Provided information Start Marker

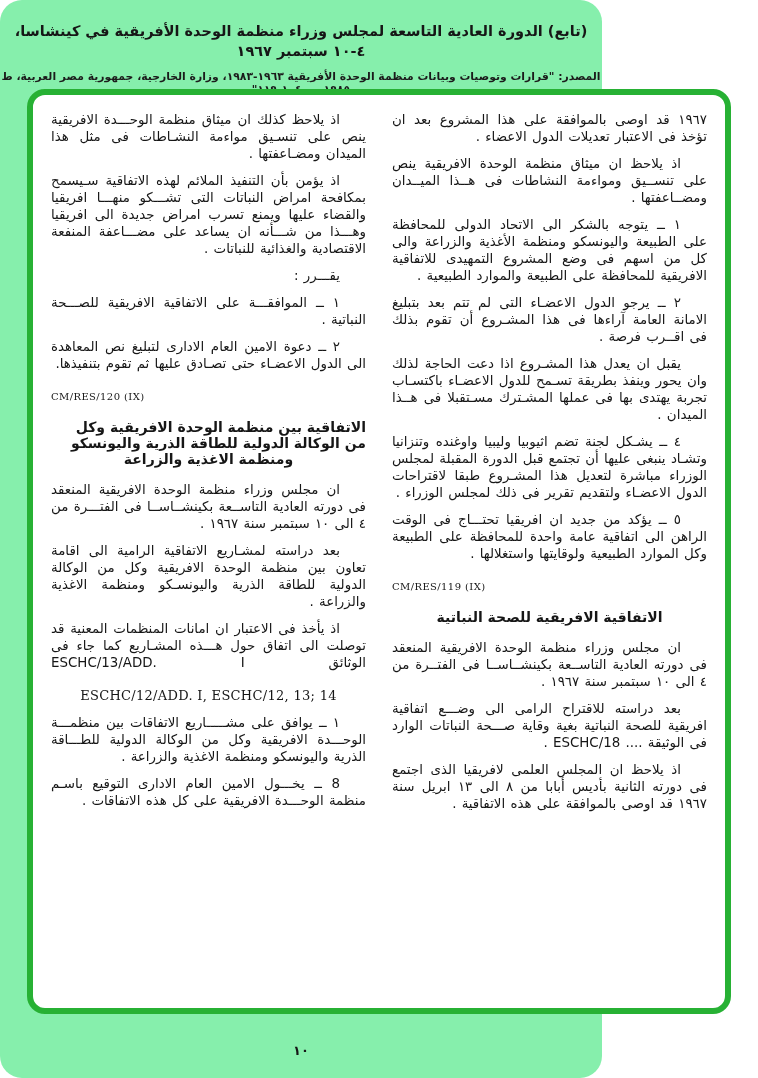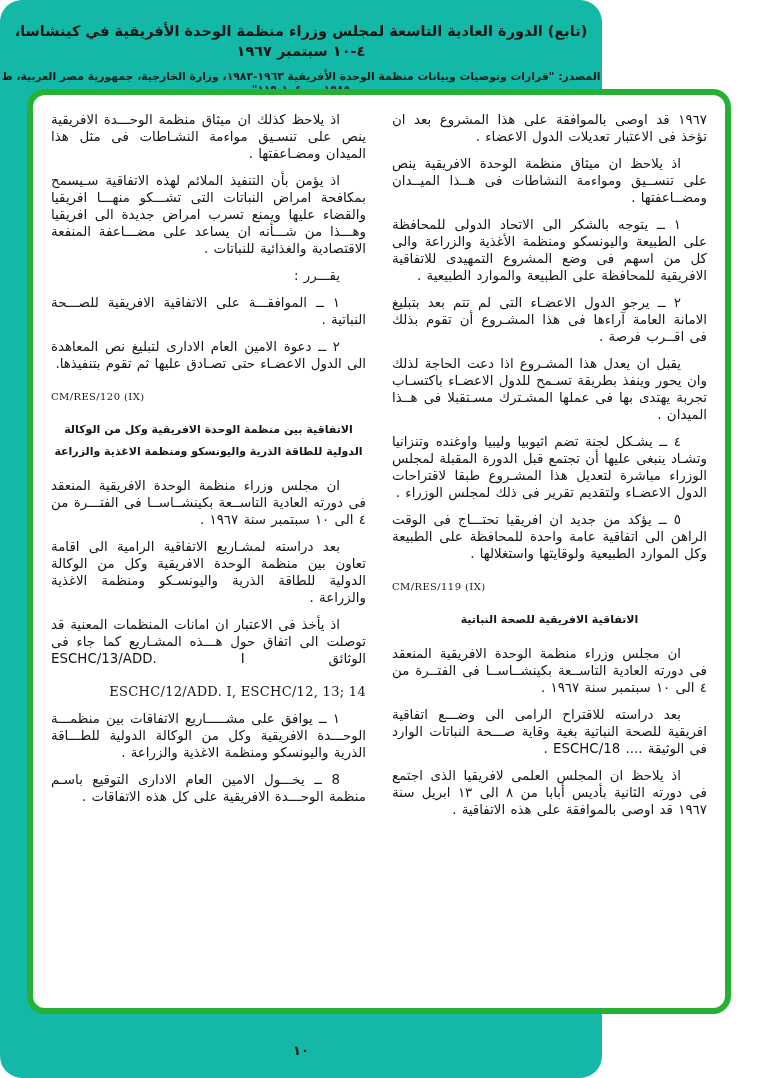"(تابع) الدورة العادية التاسعة لمجلس" .page { background: #14b8a6 -> #86efac }
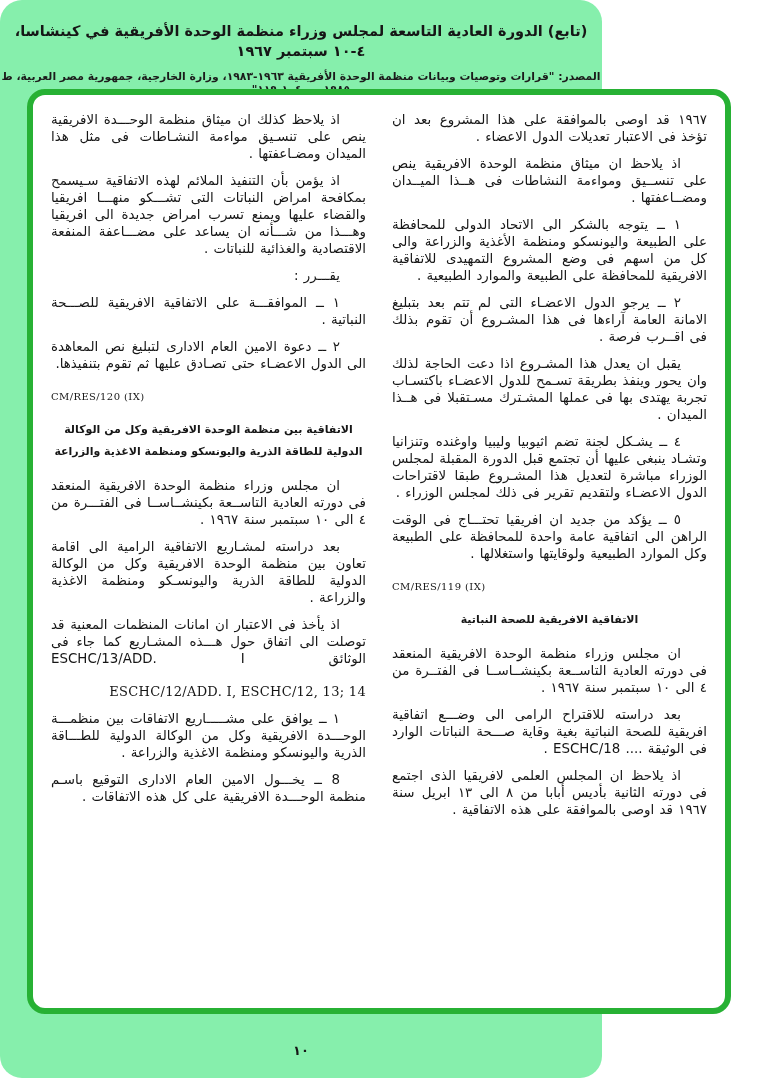"الاتفاقية بين منظمة الوحدة الافريقية" .heading { font-size: 11px -> 14px; line-height: 22px -> 16px; text-align: center -> right }
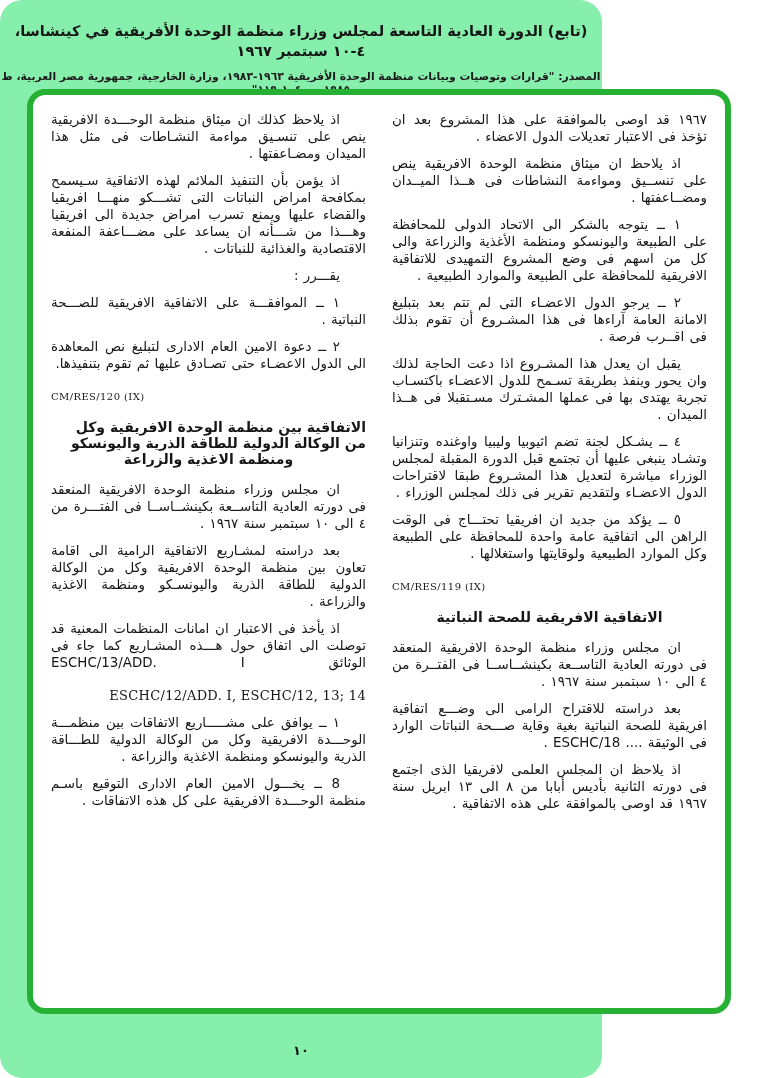"ESCHC/12/ADD. I, ESCHC/12, 13; 14" .refs { text-align: right -> center }
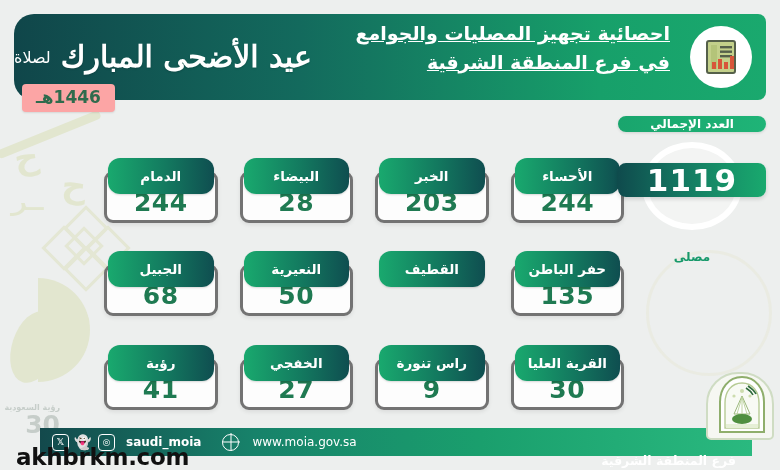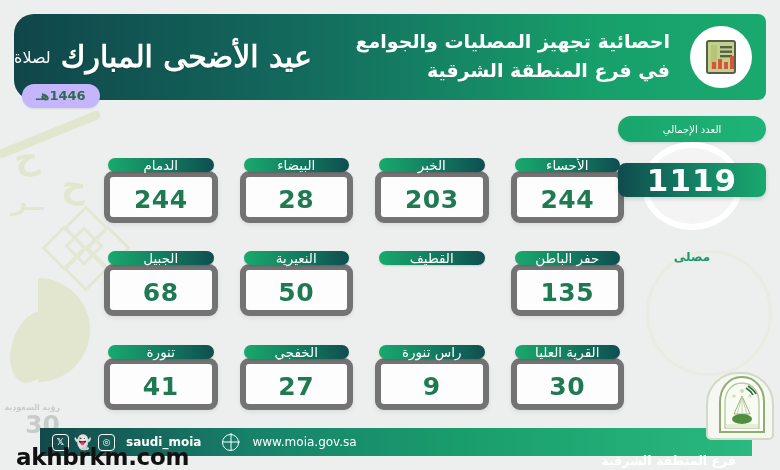"احصائية تجهيز المصليات والجوامع" .hdr-title { text-decoration: none -> underline; top: 13px -> 5px }
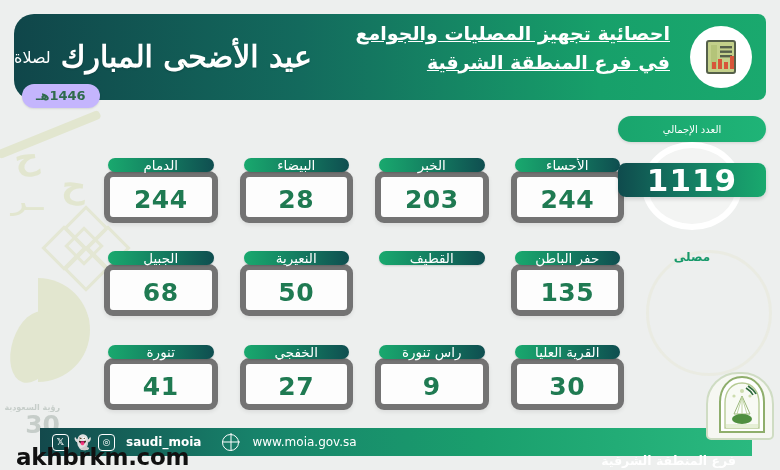"1446هـ" .year-badge { background: #c4b5fd -> #fca5a5; border-radius: 12px -> 4px; font-size: 13px -> 17px }
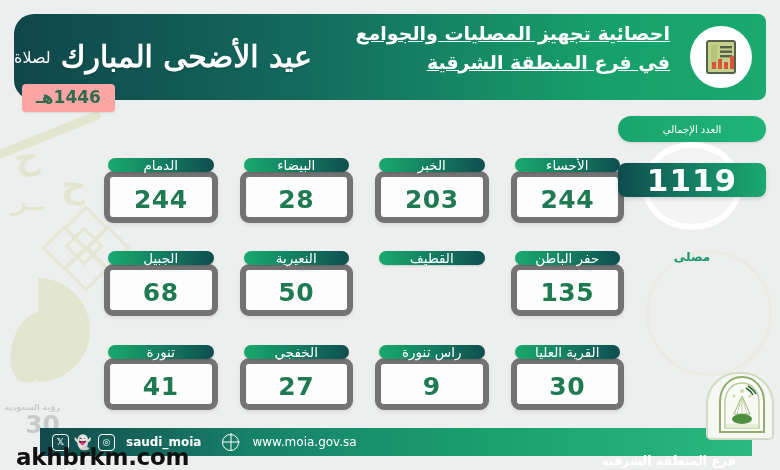"العدد الإجمالي" .total-pill { font-size: 10px -> 12px; font-weight: 400 -> 700; height: 26px -> 16px }
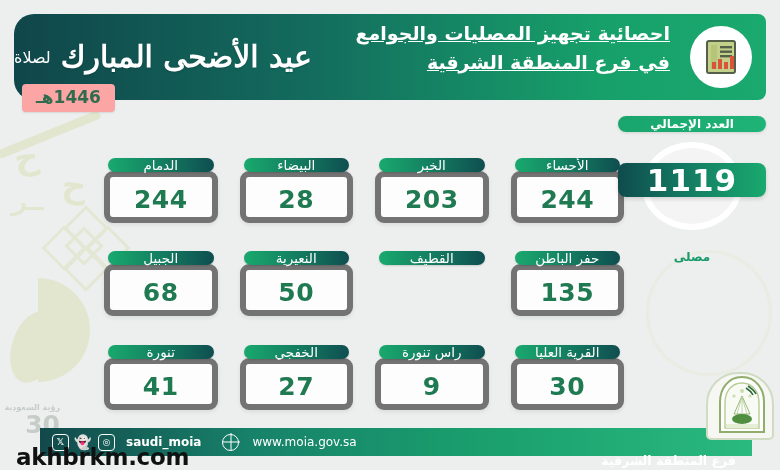"الدمام" .card-pill { font-weight: 400 -> 700; height: 14px -> 36px }
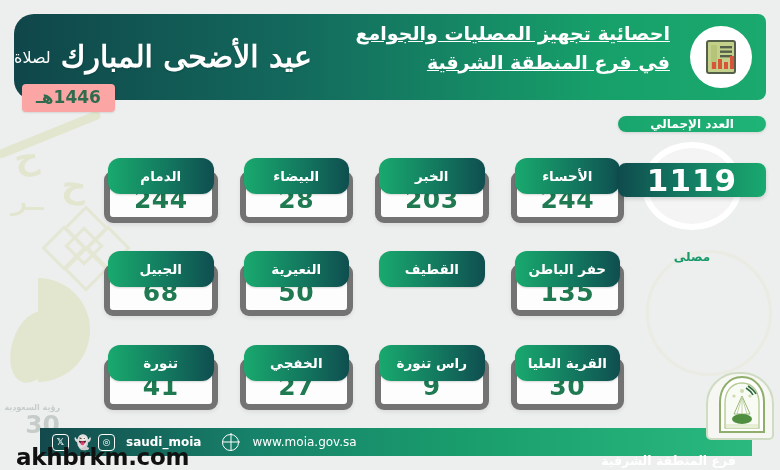"244" .card-body { border: 6px solid #737373 -> 3px solid #737373 }
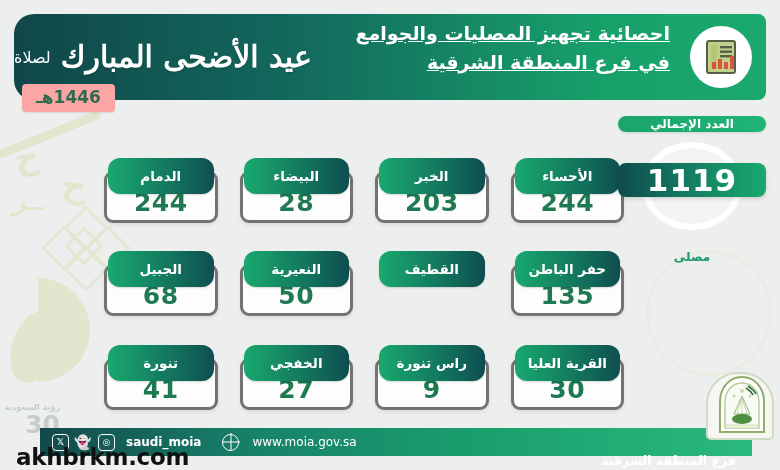"تنورة" div.card-pill { text: تنورة -> رؤية }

Provided information End Marker

* _Work instructions_
Write the entries out again exactly as they appear, with the pictures omitted.

* _Worked solution_
"(تابع) الدورة العادية التاسعة لمجلس" .page { background: #14b8a6 -> #86efac }
"الاتفاقية بين منظمة الوحدة الافريقية" .heading { font-size: 11px -> 14px; line-height: 22px -> 16px; text-align: center -> right }
"ESCHC/12/ADD. I, ESCHC/12, 13; 14" .refs { text-align: right -> center }
"احصائية تجهيز المصليات والجوامع" .hdr-title { text-decoration: none -> underline; top: 13px -> 5px }
"1446هـ" .year-badge { background: #c4b5fd -> #fca5a5; border-radius: 12px -> 4px; font-size: 13px -> 17px }
"العدد الإجمالي" .total-pill { font-size: 10px -> 12px; font-weight: 400 -> 700; height: 26px -> 16px }
"الدمام" .card-pill { font-weight: 400 -> 700; height: 14px -> 36px }
"244" .card-body { border: 6px solid #737373 -> 3px solid #737373 }
"تنورة" div.card-pill { text: تنورة -> رؤية }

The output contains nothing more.